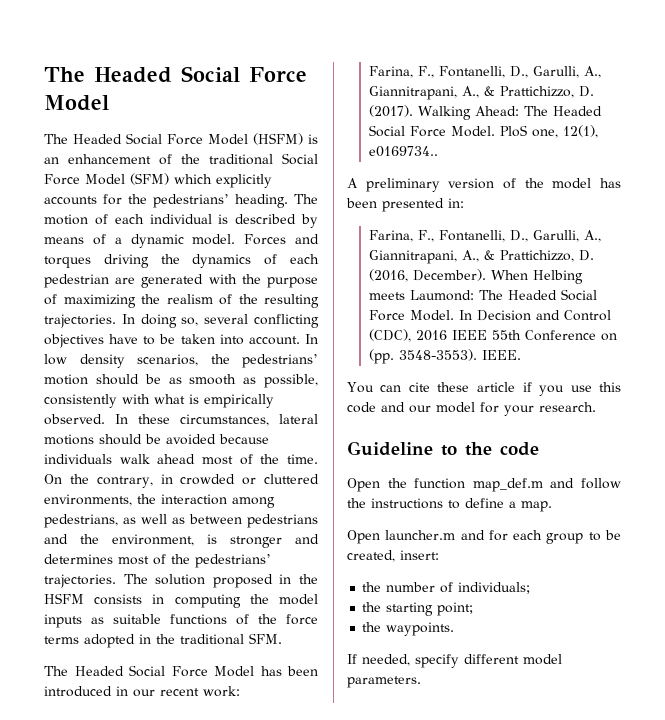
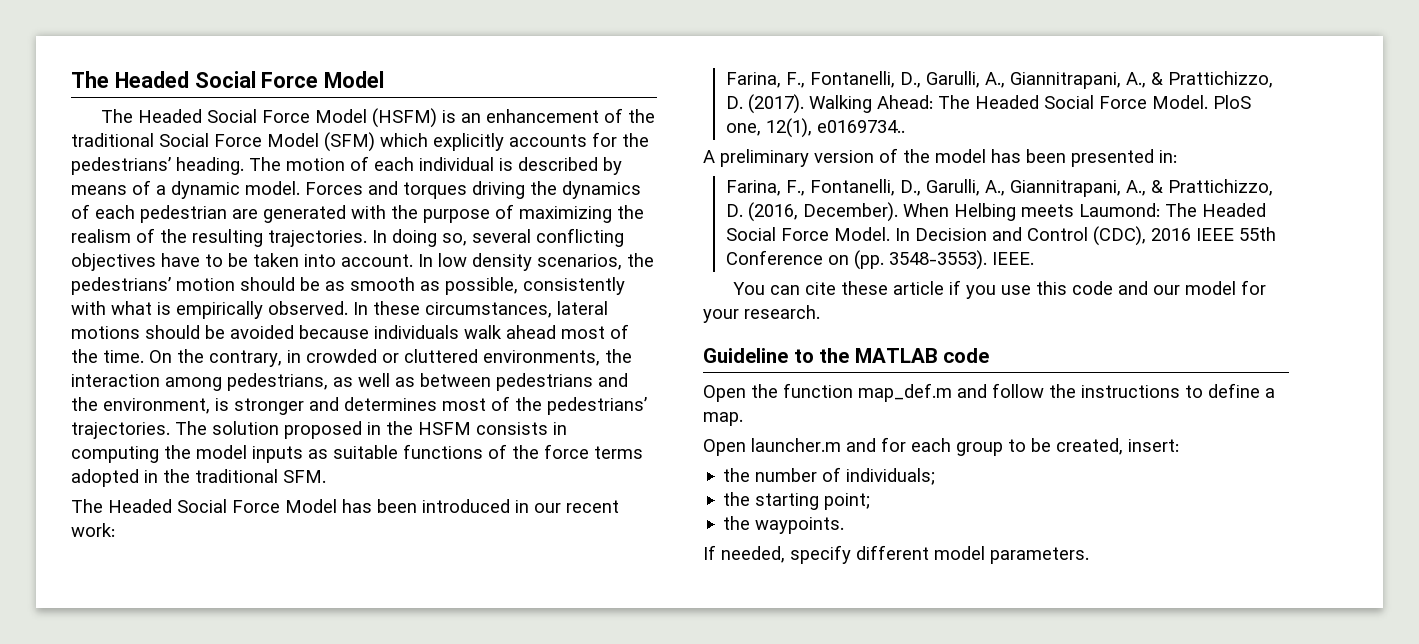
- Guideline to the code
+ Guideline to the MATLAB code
:::::
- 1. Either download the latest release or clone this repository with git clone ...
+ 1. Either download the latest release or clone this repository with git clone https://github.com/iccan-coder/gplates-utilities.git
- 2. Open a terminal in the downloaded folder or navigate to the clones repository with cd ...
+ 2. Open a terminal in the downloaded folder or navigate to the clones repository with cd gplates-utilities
:::::
Action item: The range runs from the line above containing "- Guideline to the code" to the line containing "the MATLAB code", inclusive. Restate those lines word for word and no others.

Answer for the task:
- Guideline to the code
+ Guideline to the MATLAB code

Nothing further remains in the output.